Medical Journeys: Jessica Kruger, endometriosis

Jessica Kruger has endometriosis, a disease in which tissue similar to the lining of the uterus grows outside of the uterus. Endometriosis affects one in 10 women of reproductive age worldwide; there is currently no cure. (Photo by Aaron Eisenhauer)

When Jessica Kruger started menstruating in fifth grade, her periods weren’t regular, and she experienced heavy cramping, often missing school when she was on her period because of pain and bleeding through her clothes. Her primary care doctor told her it was normal and put her on birth control, which masked the problem.

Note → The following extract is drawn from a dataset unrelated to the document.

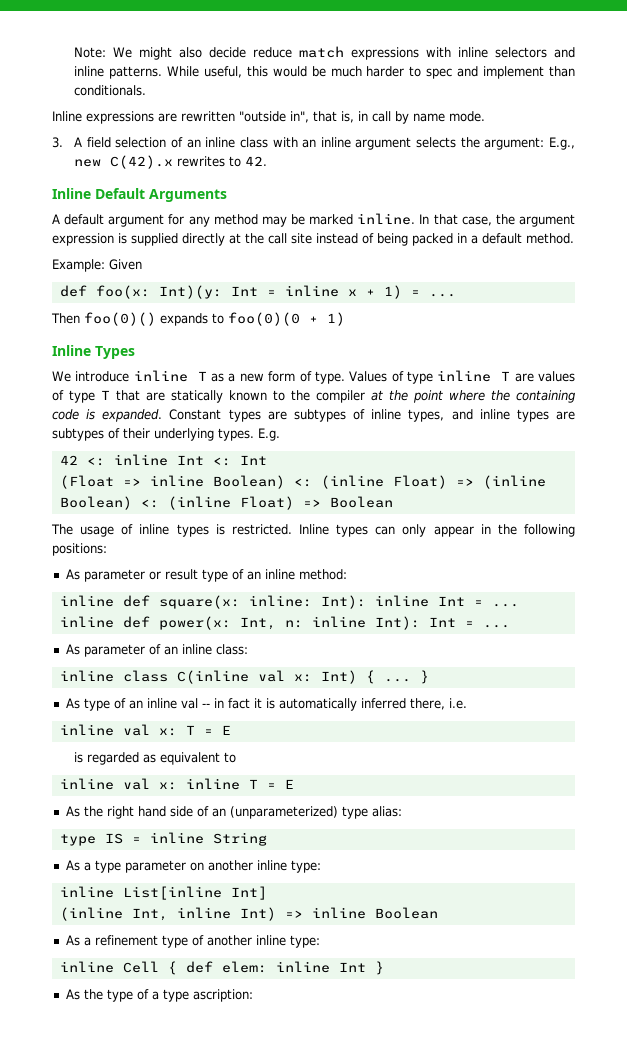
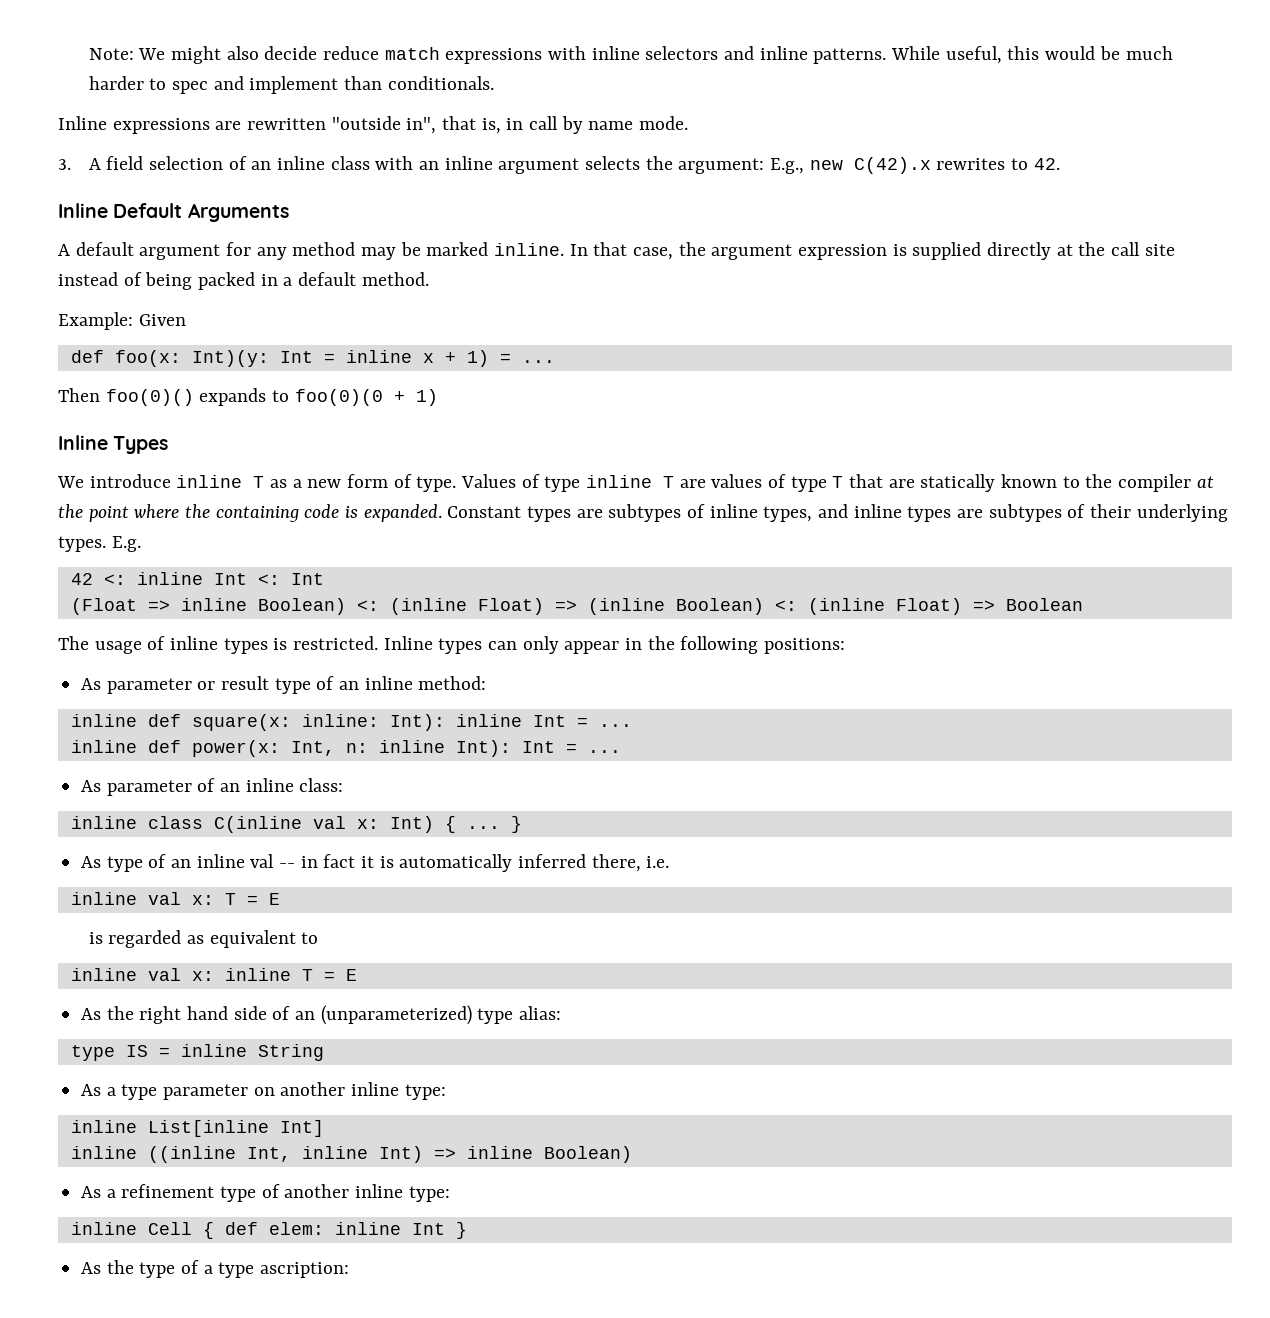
[59,907,123,921] (inline -> [70,1146,236,1163] inline ((inline
[374,907,438,919] Boolean -> [543,1146,632,1163] Boolean)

“I didn’t even know what was normal, so I wasn’t able to advocate for myself, because I was like, maybe this is normal,” Jessica says. “You start doubting yourself.”

At age 17, a doctor diagnosed Jessica with Crohn’s disease, an inflammatory bowel disease that causes chronic inflammation of the gastrointestinal tract, according to the Mayo Clinic, a diagnosis that took three to five years for her to receive. After trying different medications including steroids and biologics, she had a surgery for it in 2015. While in remission for Crohn’s disease, her issues with menstruating persisted; she knew something else was wrong.

But finding out what, exactly, was not easy: Jessica went back and forth between gynecologists referring her to gastrointestinal doctors and gastrointestinal doctors telling her that her Crohn’s disease was in remission, referring her back to gynecologists. In the meantime, her pelvic symptoms got worse: She would be in bed for days while on her period due to pain from menstrual cramps.

She began doing her own research and joined Facebook support groups, which led her to Dr. Patrick Yeung, Jr., MD, in St. Louis who specializes in excision of endometriosis. After six months of waiting to get in to his practice, his office did bloodwork and a transvaginal ultrasound, but nothing showed up because Jessica didn’t have large cysts. Because all of her test results didn’t show anything, it was difficult to get the insurance to approve a surgery, but after doing an exam, this doctor found her organs were very tight and felt confident she had endometriosis. With his expertise in excision of endometriosis, he knew how to explain the necessity of the surgery she needed based on different criteria and scheduled the excision laparoscopic surgery for the soonest he could get Jessica in: one year from then.

During this time, Jessica’s symptoms continued getting worse: She missed a lot of work, threw up “all the time,” spent most of her time on a heating pad and was in extreme pain. However, because of the medical gaslighting and dismissal she had experienced from doctors, she says she began to feel like she was “crazy” and wondered if her symptoms were only in her head.

In July 2017, she found out, however, her condition was very real and very serious: After performing the surgery, the doctor told her out of the five stages of endometriosis where stage five is the most advanced, she had stage four endometriosis. Twelve years and approximately 20 doctors after first experiencing symptoms, she finally had a diagnosis.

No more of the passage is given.